Exercise goal: Within the records below, filter for lines carrying the word "Offender" and copy them.

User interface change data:
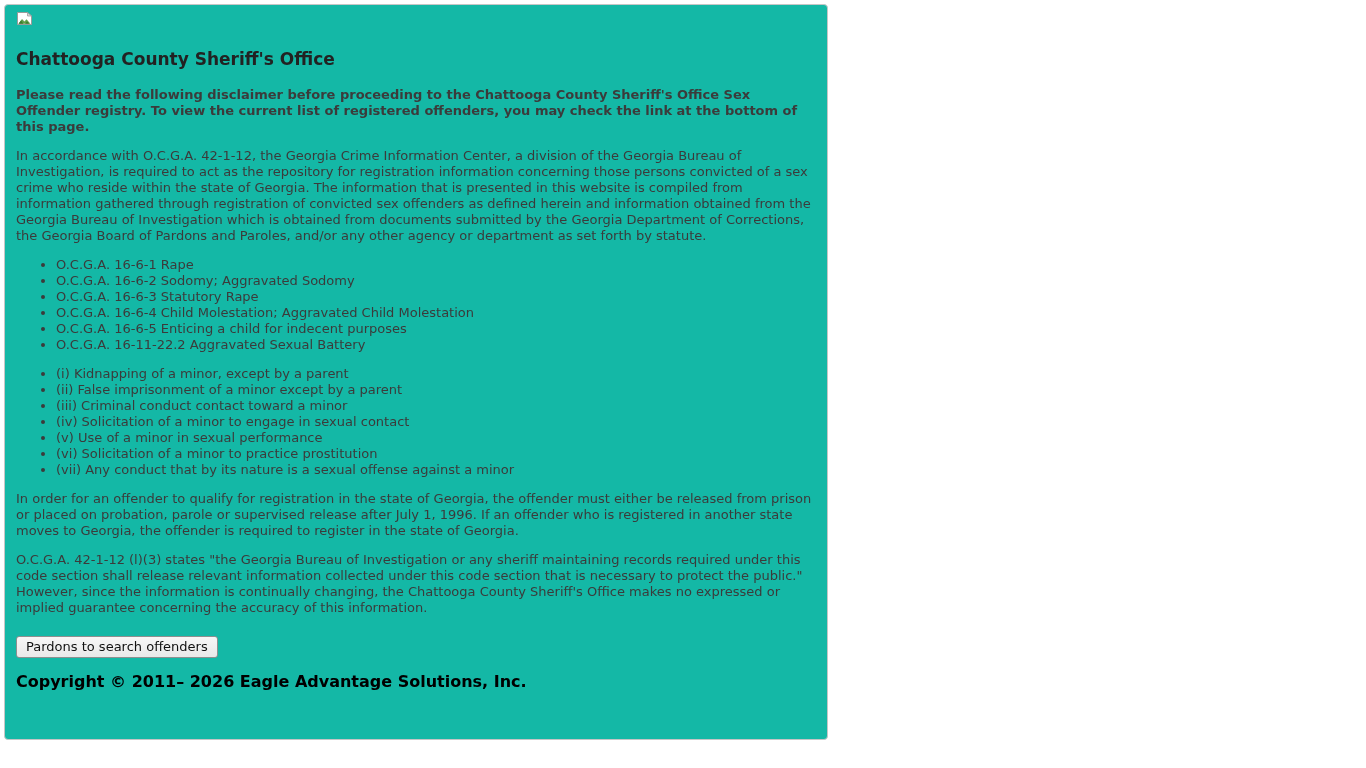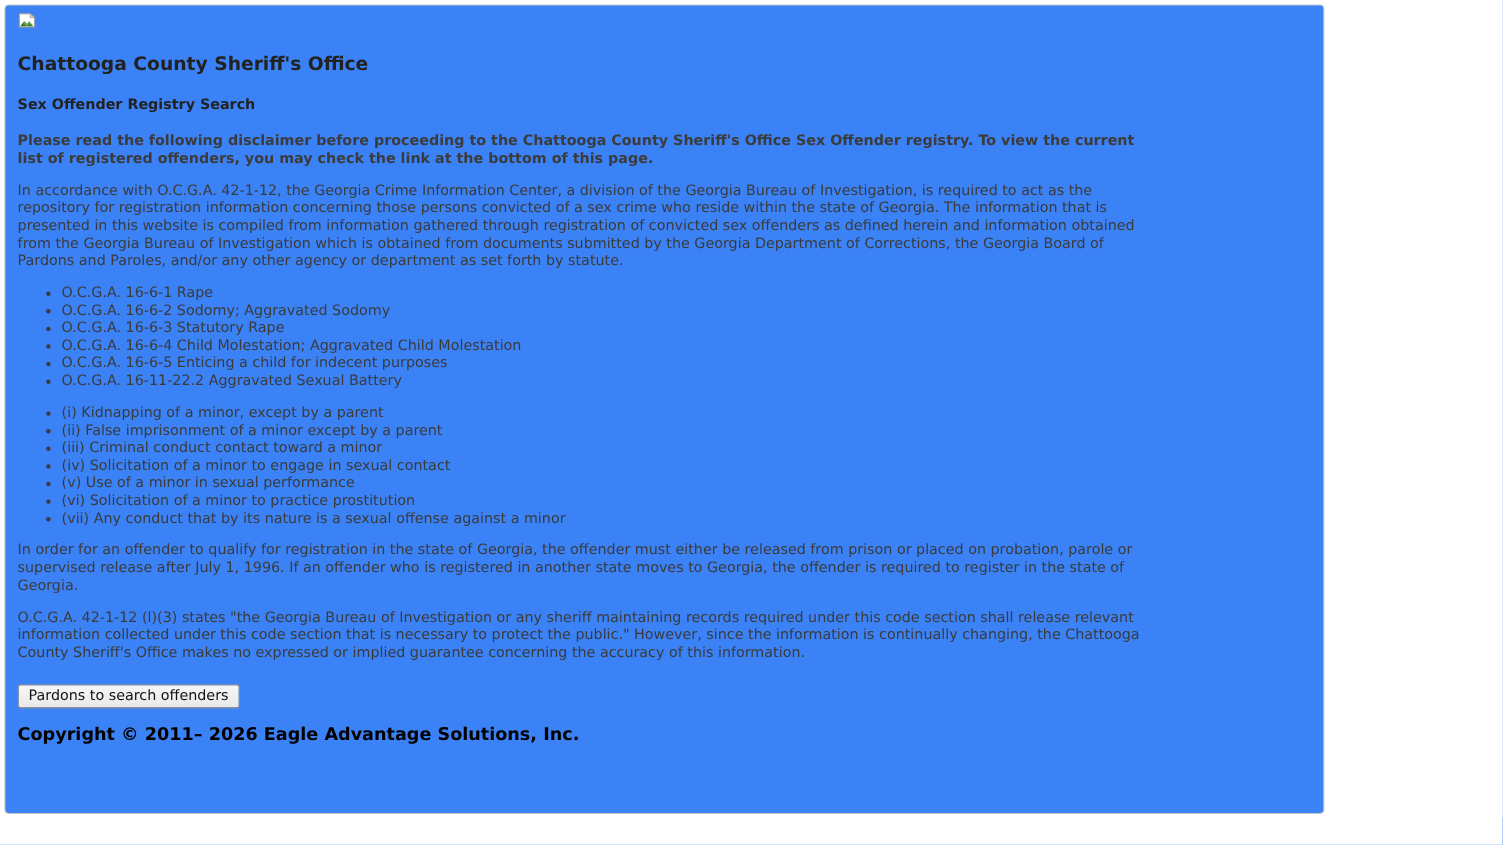--- a/index.html
+++ b/index.html
@@ -11,9 +11,9 @@
   }
   .page-frame {
     margin: 4px;
-    width: 1200px;
+    width: 824px;
     min-height: 736px;
-    background: #3b82f6;
+    background: #14b8a6;
     border: 1px solid #c6c6c6;
     border-radius: 4px;
     padding: 6px 14px 16px 8px;

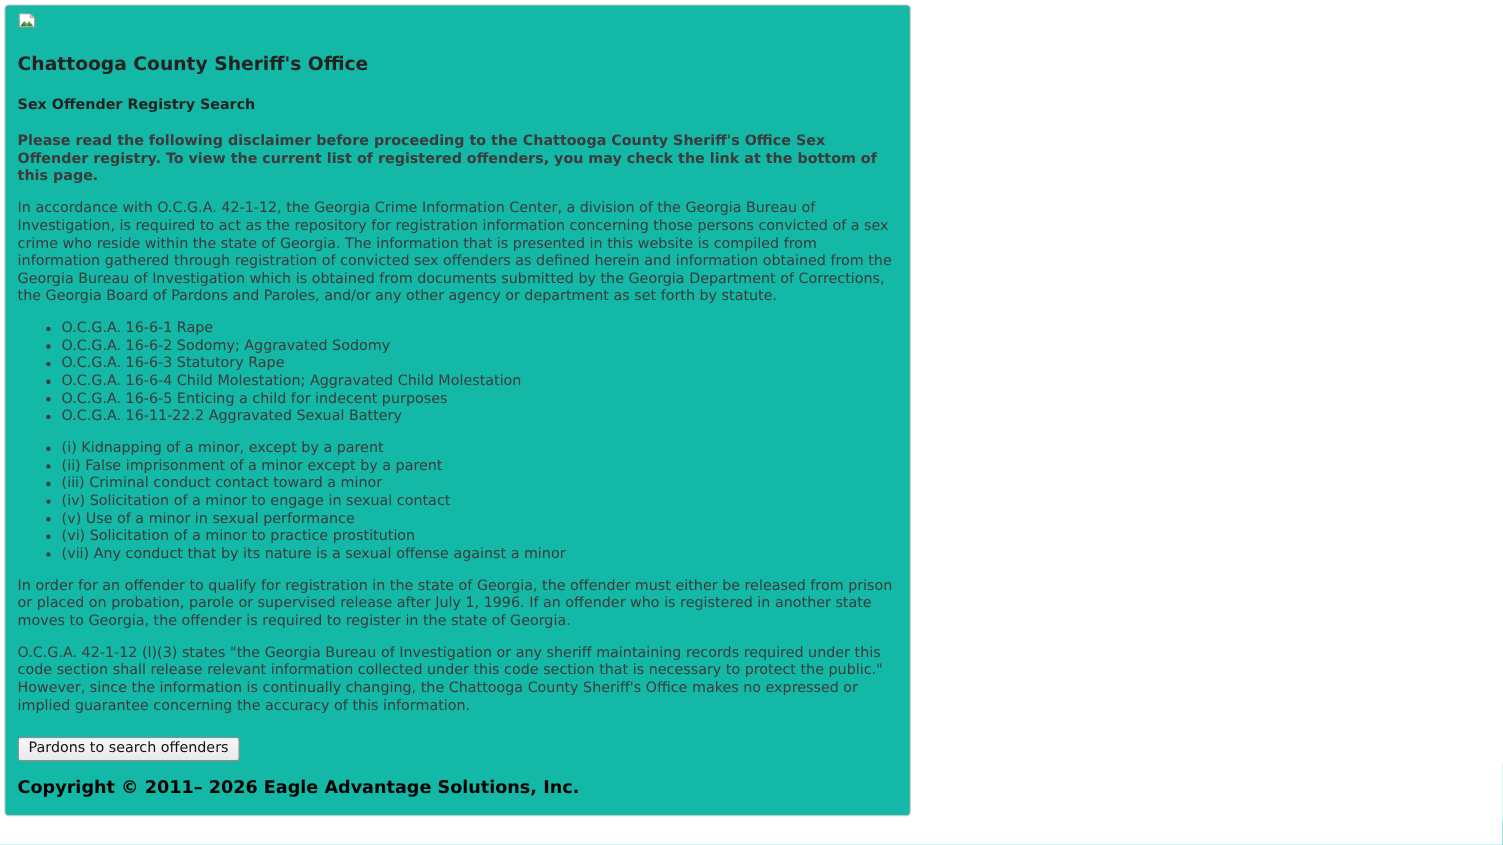--- a/index.html
+++ b/index.html
@@ -88,7 +88,6 @@
 
   <h1 class="page-title">Chattooga County Sheriff's Office</h1>
 
-  <h2 class="page-subtitle">Sex Offender Registry Search</h2>
 
   <p class="first-para">Please read the following disclaimer before proceeding to the Chattooga County Sheriff's Office Sex Offender registry. To view the current list of registered offenders, you may check the link at the bottom of this page.</p>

Task output:
-  <h2 class="page-subtitle">Sex Offender Registry Search</h2>
   <p class="first-para">Please read the following disclaimer before proceeding to the Chattooga County Sheriff's Office Sex Offender registry. To view the current list of registered offenders, you may check the link at the bottom of this page.</p>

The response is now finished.